Assignment: From the entries below, reproduce exactly the line containing "reference: REF83871 -> REF88371", the line containing "total: 415.91 -> 449.92", and every line in between, with nothing added.

Extracted records:
<<<<

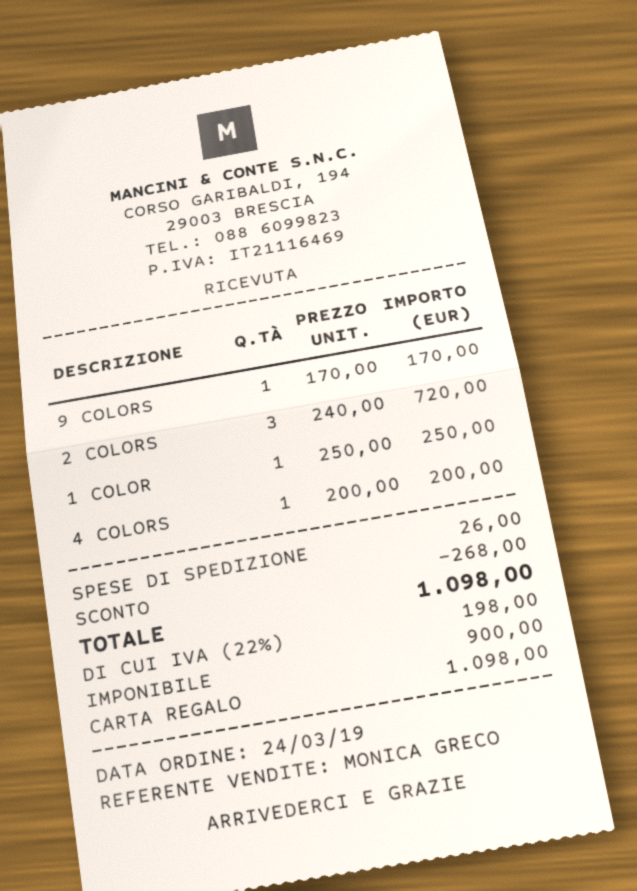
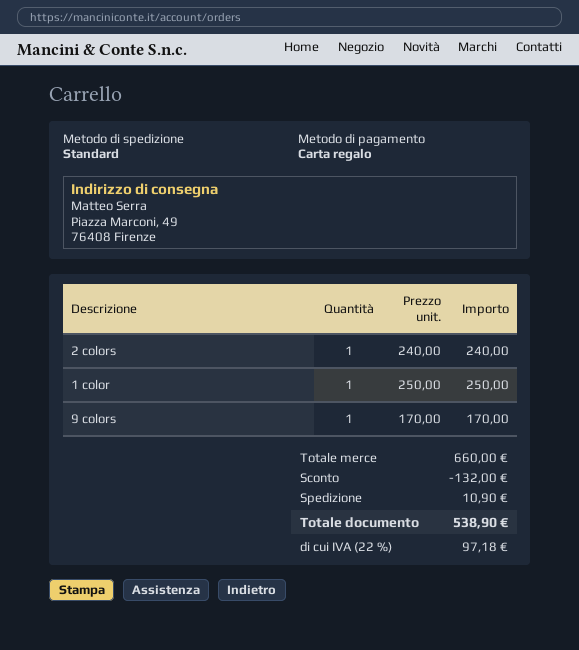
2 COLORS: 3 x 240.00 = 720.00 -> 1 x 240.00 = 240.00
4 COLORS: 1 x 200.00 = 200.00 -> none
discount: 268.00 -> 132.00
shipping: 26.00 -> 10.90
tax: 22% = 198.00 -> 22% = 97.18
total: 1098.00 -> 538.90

>>>>
<<<<

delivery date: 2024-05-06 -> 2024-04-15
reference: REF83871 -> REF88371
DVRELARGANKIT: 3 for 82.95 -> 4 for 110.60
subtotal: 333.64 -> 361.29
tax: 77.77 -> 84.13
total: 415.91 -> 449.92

>>>>
<<<<

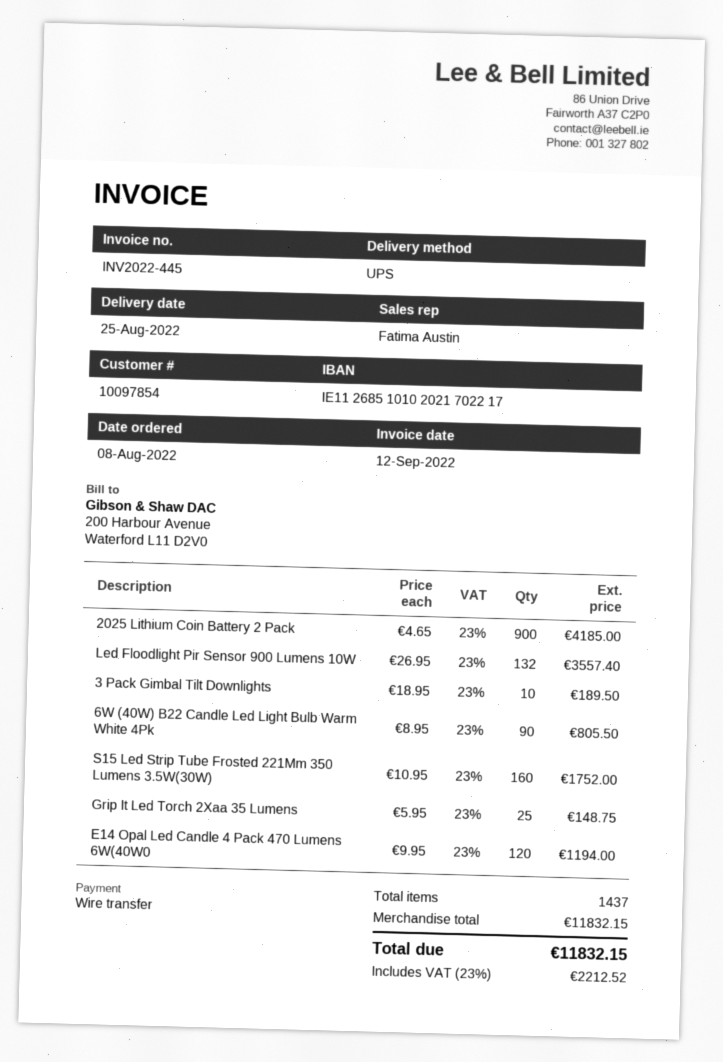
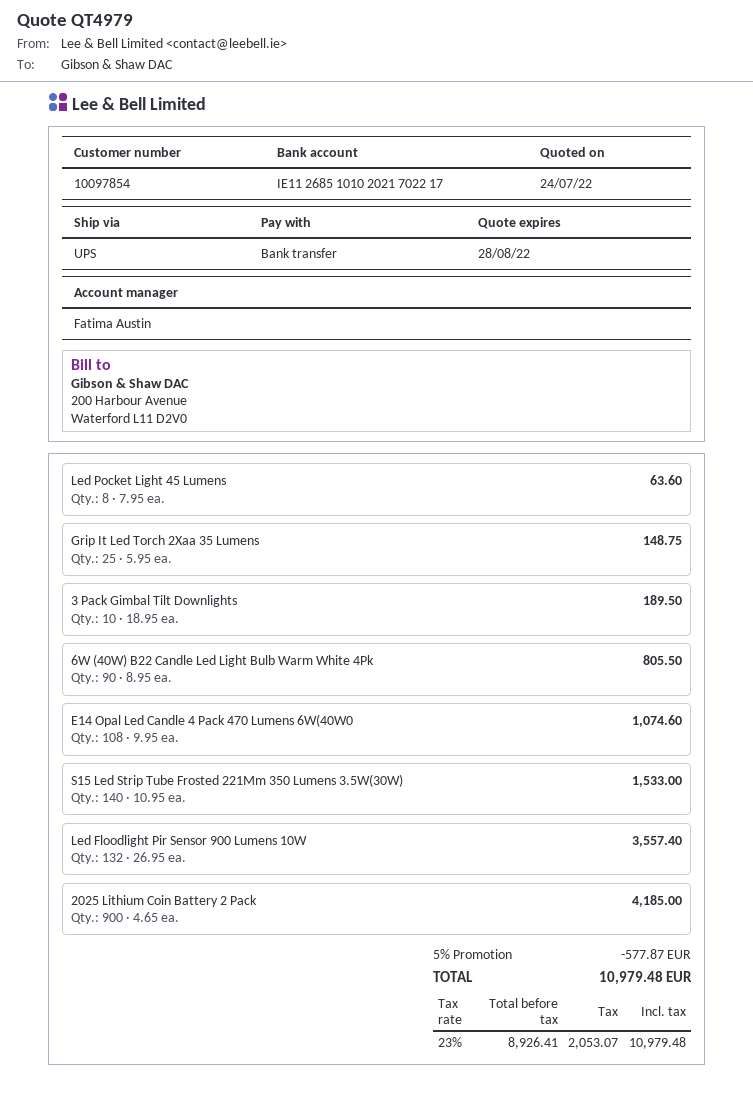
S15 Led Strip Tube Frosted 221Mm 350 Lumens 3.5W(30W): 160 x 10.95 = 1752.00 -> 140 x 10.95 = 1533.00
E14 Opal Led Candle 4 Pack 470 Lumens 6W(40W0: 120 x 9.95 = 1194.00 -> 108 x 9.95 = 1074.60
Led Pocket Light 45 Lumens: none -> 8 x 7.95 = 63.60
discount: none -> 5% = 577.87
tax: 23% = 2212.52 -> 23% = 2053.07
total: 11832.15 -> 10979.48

>>>>

Exercise result:
reference: REF83871 -> REF88371
DVRELARGANKIT: 3 for 82.95 -> 4 for 110.60
subtotal: 333.64 -> 361.29
tax: 77.77 -> 84.13
total: 415.91 -> 449.92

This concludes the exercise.